::: DATA FOR THIS TASK :::

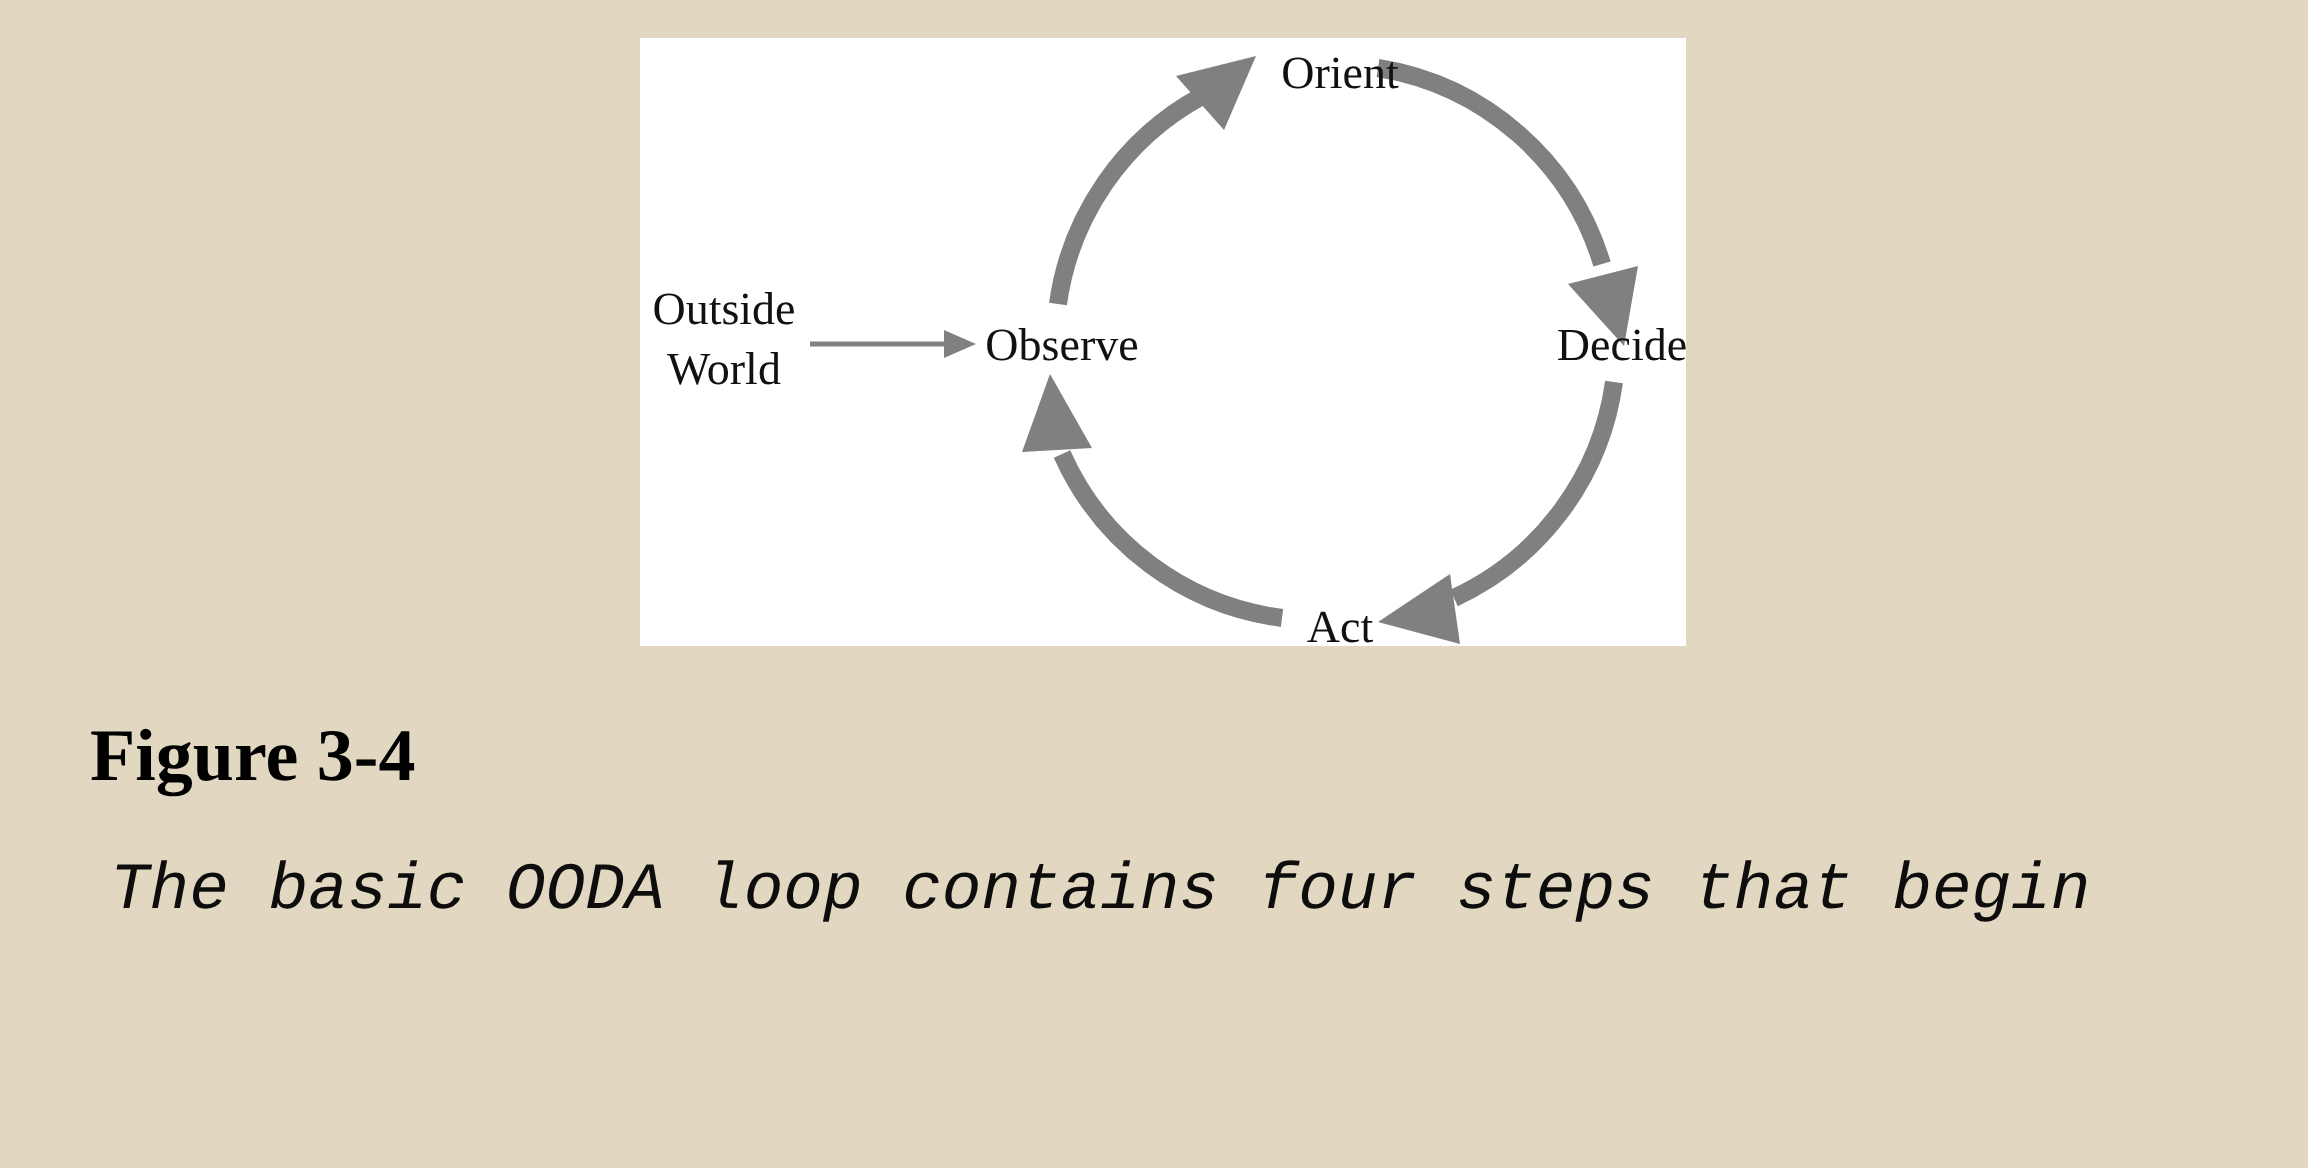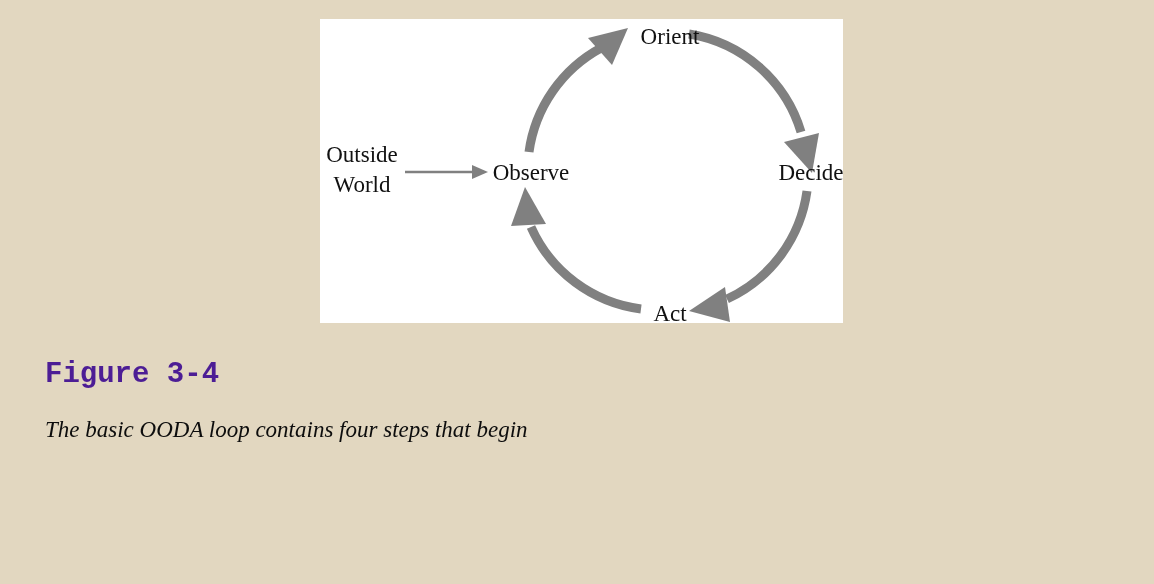--- a/index.html
+++ b/index.html
@@ -52,36 +52,36 @@
   }
 
   
   #caption-block {
     position: absolute;
     left: 45px;
     top: 360px;
     width: 1060px;
   }
   #figure-number {
-    font-family: Liberation Mono, monospace;
+    font-family: Liberation Serif, serif;
     font-weight: bold;
-    font-size: 29px;
-    color: #4c1d95;
+    font-size: 37px;
+    color: #000000;
     line-height: 1.0;
     letter-spacing: 0px;
     margin: 0 0 22px 0;
     white-space: nowrap;
   }
   #caption-text {
-    font-family: Liberation Serif, serif;
+    font-family: Liberation Mono, monospace;
     font-style: italic;
-    font-size: 23px;
+    font-size: 33px;
     color: #0d0d0d;
     line-height: 1.62;
-    margin: 0;
+    margin: 10px;
     max-width: 1020px;
   }
   .cap-line { display: block; white-space: nowrap; }
 </style>
 </head>
 <body>
 
 <div id="page">
 
   <div id="figure-panel">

:::

▶ YOUR TASK: Your answer should be each line from the preceding material in which the word "margin" occurs.

▶ SOLUTION:
     margin: 0 0 22px 0;
-    margin: 0;
+    margin: 10px;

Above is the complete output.